Another way to make money in the stock market is through dividends. Dividends are payments companies make to their shareholders, usually on a quarterly basis. As long as you hold Apple stock, you are entitled to any dividends it pays.
You can take those dividends as a cash payment or reinvest them to buy more shares of Apple and increase your holding, which will earn you more dividends in the next round of payments since they're paid on a per-share basis.
Many investors make money in the stock market simply by investing in companies that pay regular and increasing dividends.
Note that not all companies pay dividends, and even those that do have no obligation to continue. Like a company bonus, dividends are not guaranteed.
How do beginners buy stocks?
There are a few ways investors can buy stocks:
- Through a broker-dealer
- Through a robo advisor
- In an exchange-traded fund or mutual fund
To buy stock through a broker, you'd need to open an account with an investment company. You can own stock in a non-retirement brokerage account or individual retirement account (IRA). Once you have your account, you place the trade through the firm's website or mobile app.

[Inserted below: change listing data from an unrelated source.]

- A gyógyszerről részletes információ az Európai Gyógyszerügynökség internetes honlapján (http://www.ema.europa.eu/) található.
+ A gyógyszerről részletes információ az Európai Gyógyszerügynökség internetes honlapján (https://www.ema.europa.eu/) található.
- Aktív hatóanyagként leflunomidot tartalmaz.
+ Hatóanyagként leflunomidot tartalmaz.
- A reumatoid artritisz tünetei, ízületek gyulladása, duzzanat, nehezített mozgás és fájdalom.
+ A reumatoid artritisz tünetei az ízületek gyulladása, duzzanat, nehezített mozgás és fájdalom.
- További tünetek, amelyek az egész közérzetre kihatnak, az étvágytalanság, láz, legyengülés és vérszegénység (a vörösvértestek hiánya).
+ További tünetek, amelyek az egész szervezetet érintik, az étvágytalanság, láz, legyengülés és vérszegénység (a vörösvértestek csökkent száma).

"Shares can be bought and sold at the market price or for a price limit," Kass says.
The market price is the prevailing price the stock is trading at currently. A market trade, then, is one that is executed at the next available price.
A limit trade is one where you set the price you're willing to buy or sell at. Your trade won't be executed unless that limit is met or exceeded. So a limit order to buy at $100 per share would only go through if the stock price drops to $100 or below. And a limit order to sell at $100 only occurs if the stock prices rises to $100 or more.
Robo advisors are an alternative to larger brokers but often have a much smaller selection of stocks. Some robo advisors, like Stash, let you buy fractional shares of the companies they offer. So if you can't shell out over $1,500 for a full share of Amazon.com (AMZN), you can buy $5 worth and grow your position over time.
If you're just starting to invest or are investing with little money, the best way to buy stocks may not be by investing individually but rather to buy in bulk through an ETF or mutual fund. Funds pool hundreds or thousands of stocks into a single investible entity. Investors who buy shares in a fund get a proportional share of all the stocks in the fund.
Technically, if you buy Apple through a fund, you don't own Apple directly; you own a share in a fund that owns Apple. But if you buy Apple through a fund, you also get a share in a fund that owns many other companies, making you far more diversified than if you just owned just Apple. Plus, most funds trade for less than the price of one share of Apple.
Regardless of how or where you invest, remember that stock prices are volatile.
"Investors should have a long time horizon of many years," Kass says. "For most investors I recommend a low cost S&P 500 index fund (.SPX), such as that offered by Vanguard."